## DESCRIPTION OF THE TASK:
Where does the word "Liberation" show up in the data? Please find each such line and copy it.

[Items from a dataset]
--------------------------------
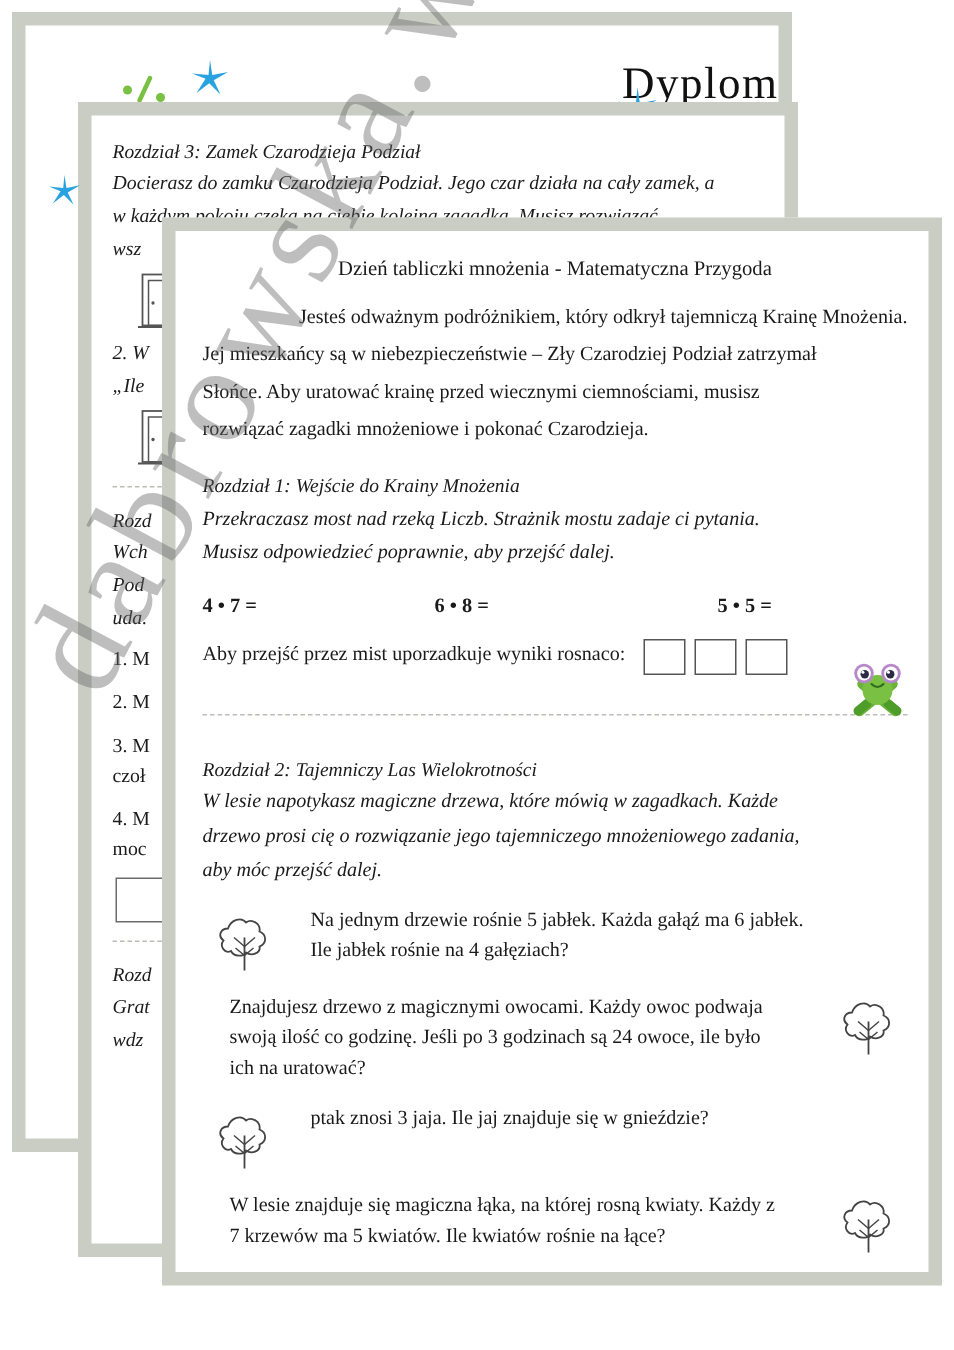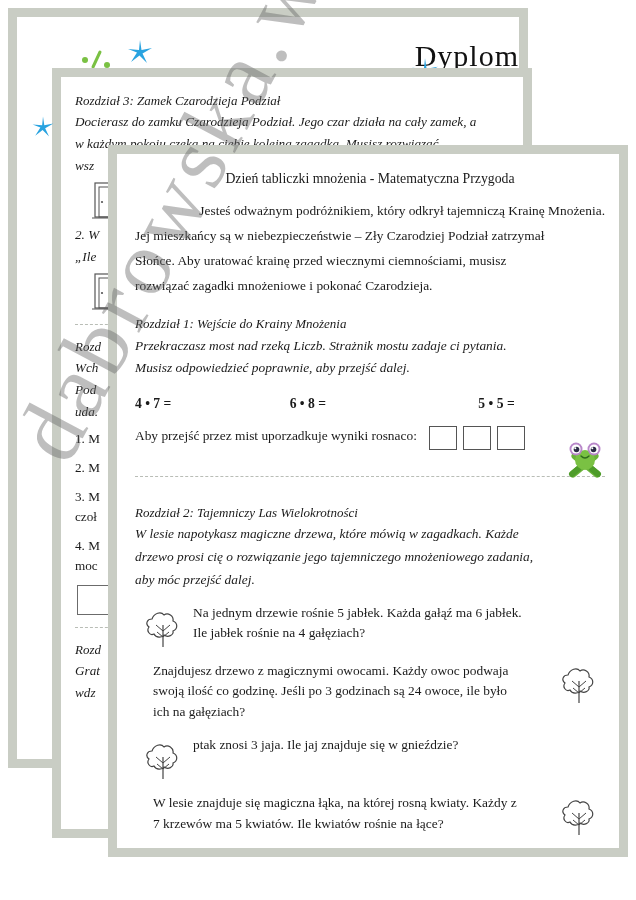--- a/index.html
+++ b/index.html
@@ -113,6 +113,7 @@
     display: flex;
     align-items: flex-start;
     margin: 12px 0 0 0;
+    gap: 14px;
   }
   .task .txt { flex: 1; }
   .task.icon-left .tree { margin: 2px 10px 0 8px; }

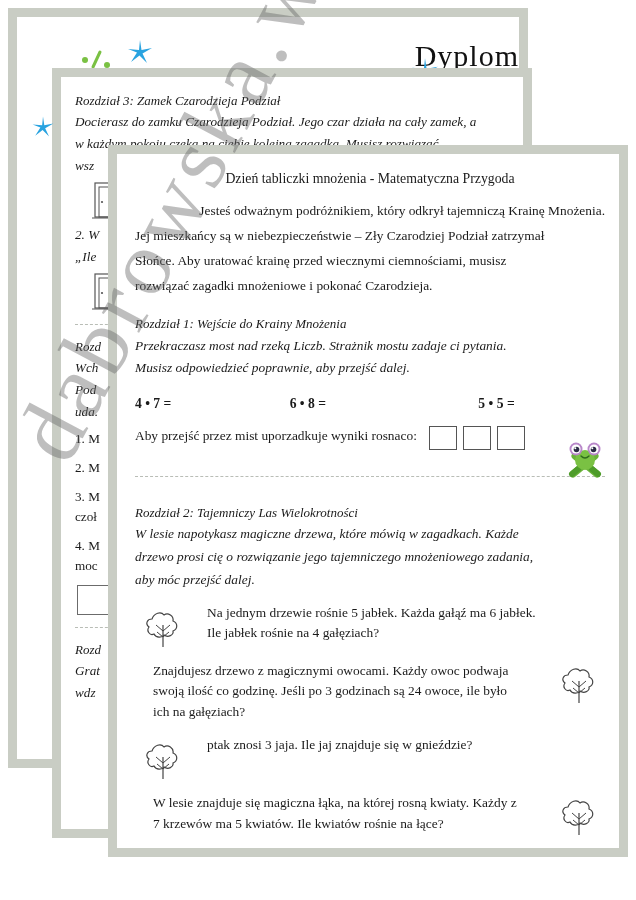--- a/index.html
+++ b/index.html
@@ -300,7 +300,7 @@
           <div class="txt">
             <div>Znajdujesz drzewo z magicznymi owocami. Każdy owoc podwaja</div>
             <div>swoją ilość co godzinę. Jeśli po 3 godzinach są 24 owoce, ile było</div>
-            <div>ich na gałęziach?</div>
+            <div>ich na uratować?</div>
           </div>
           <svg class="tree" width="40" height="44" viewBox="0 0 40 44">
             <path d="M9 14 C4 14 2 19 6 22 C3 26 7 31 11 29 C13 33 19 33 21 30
--------------------------------
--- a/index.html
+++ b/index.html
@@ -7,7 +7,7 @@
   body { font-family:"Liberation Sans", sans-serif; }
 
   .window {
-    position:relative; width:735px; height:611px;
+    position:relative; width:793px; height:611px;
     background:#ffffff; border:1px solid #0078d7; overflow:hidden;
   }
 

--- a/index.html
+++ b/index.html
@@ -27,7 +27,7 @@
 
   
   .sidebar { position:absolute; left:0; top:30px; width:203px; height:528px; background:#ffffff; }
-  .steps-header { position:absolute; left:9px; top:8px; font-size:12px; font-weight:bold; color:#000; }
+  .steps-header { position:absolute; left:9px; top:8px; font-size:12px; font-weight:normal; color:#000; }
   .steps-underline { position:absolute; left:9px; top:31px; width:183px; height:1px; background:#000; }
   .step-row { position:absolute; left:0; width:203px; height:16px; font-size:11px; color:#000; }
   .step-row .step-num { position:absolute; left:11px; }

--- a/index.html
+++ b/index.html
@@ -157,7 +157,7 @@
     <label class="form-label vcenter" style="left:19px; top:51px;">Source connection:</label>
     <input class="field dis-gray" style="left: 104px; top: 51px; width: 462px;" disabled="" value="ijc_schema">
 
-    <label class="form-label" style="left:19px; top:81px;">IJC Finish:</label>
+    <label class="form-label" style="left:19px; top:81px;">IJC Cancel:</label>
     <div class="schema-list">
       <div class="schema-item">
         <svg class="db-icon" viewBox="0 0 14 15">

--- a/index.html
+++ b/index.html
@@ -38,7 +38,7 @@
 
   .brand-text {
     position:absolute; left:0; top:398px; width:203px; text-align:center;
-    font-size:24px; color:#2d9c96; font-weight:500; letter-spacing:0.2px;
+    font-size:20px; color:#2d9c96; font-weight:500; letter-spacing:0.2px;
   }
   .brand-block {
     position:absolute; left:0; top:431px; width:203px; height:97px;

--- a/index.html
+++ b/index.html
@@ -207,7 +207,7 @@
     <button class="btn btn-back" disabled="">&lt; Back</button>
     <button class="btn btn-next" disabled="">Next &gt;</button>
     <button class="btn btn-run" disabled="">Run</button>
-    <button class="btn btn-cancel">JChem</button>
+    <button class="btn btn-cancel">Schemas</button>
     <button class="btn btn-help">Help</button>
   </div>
--------------------------------
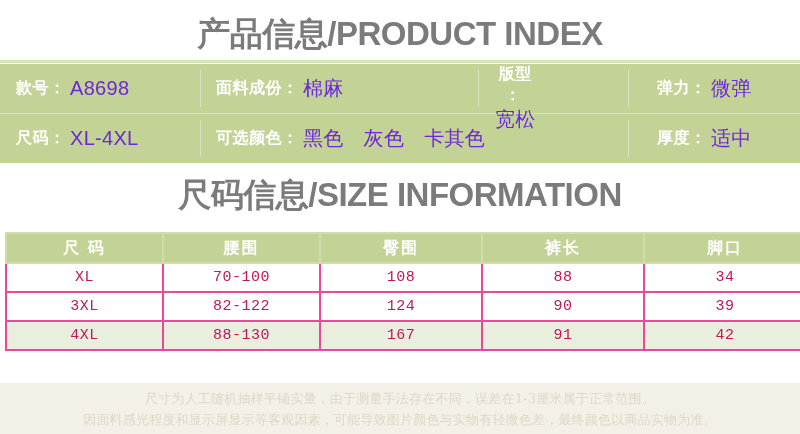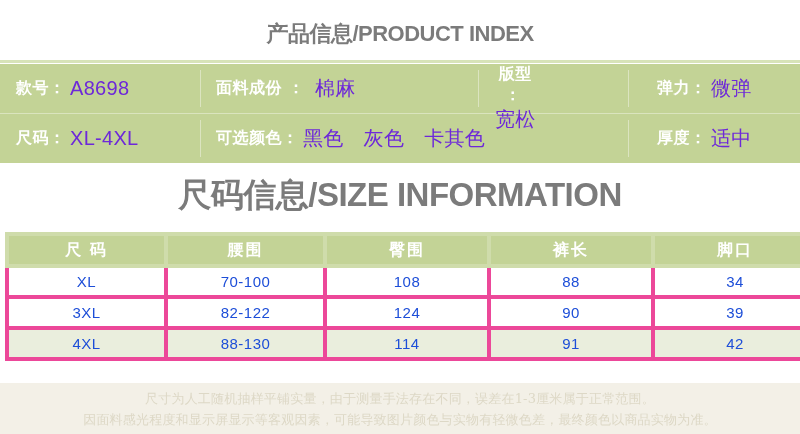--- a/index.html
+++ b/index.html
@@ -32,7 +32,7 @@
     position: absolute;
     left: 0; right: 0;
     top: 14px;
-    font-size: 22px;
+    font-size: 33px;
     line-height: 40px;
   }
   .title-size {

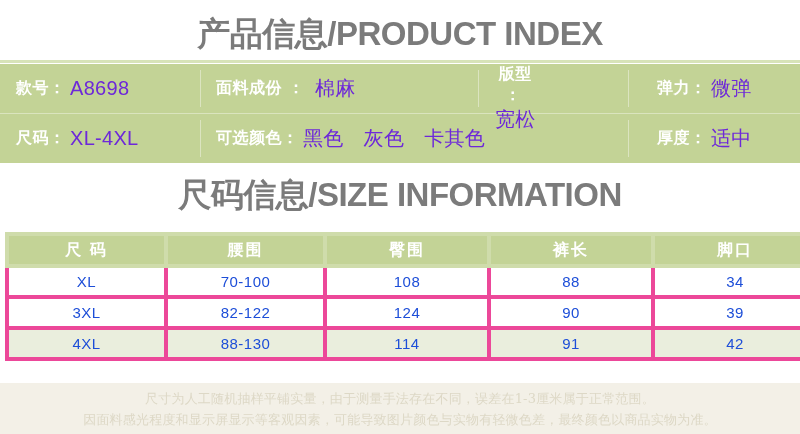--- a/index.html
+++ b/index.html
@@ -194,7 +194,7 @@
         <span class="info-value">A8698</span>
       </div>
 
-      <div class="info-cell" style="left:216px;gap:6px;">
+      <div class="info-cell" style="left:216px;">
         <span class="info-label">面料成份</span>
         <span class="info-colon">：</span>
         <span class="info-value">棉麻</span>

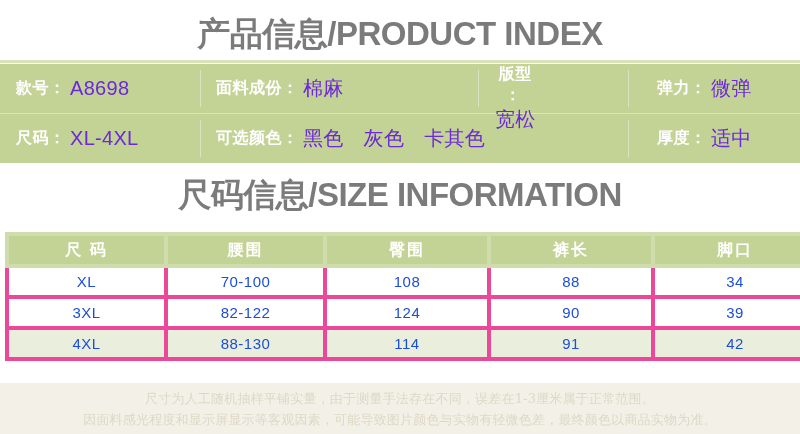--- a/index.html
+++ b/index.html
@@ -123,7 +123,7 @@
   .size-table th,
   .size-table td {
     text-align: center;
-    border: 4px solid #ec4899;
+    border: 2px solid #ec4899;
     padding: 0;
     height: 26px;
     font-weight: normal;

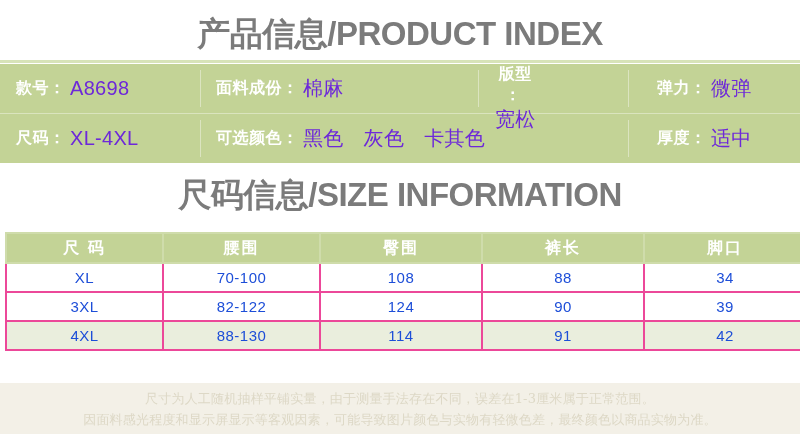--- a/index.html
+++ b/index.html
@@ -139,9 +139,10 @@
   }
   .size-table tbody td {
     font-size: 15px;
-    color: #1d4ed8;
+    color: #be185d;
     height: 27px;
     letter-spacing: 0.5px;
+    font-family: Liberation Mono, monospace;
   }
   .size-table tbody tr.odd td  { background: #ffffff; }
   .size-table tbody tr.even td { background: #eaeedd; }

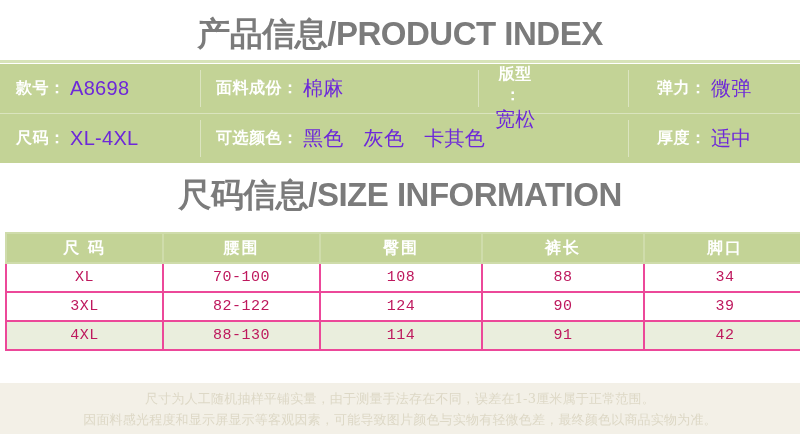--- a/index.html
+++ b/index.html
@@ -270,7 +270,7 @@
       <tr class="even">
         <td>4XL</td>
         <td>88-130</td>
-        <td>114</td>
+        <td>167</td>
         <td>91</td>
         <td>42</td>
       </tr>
--------------------------------
## RESULT:
   body { font-family:"Liberation Sans", sans-serif; }
+    font-family: Liberation Mono, monospace;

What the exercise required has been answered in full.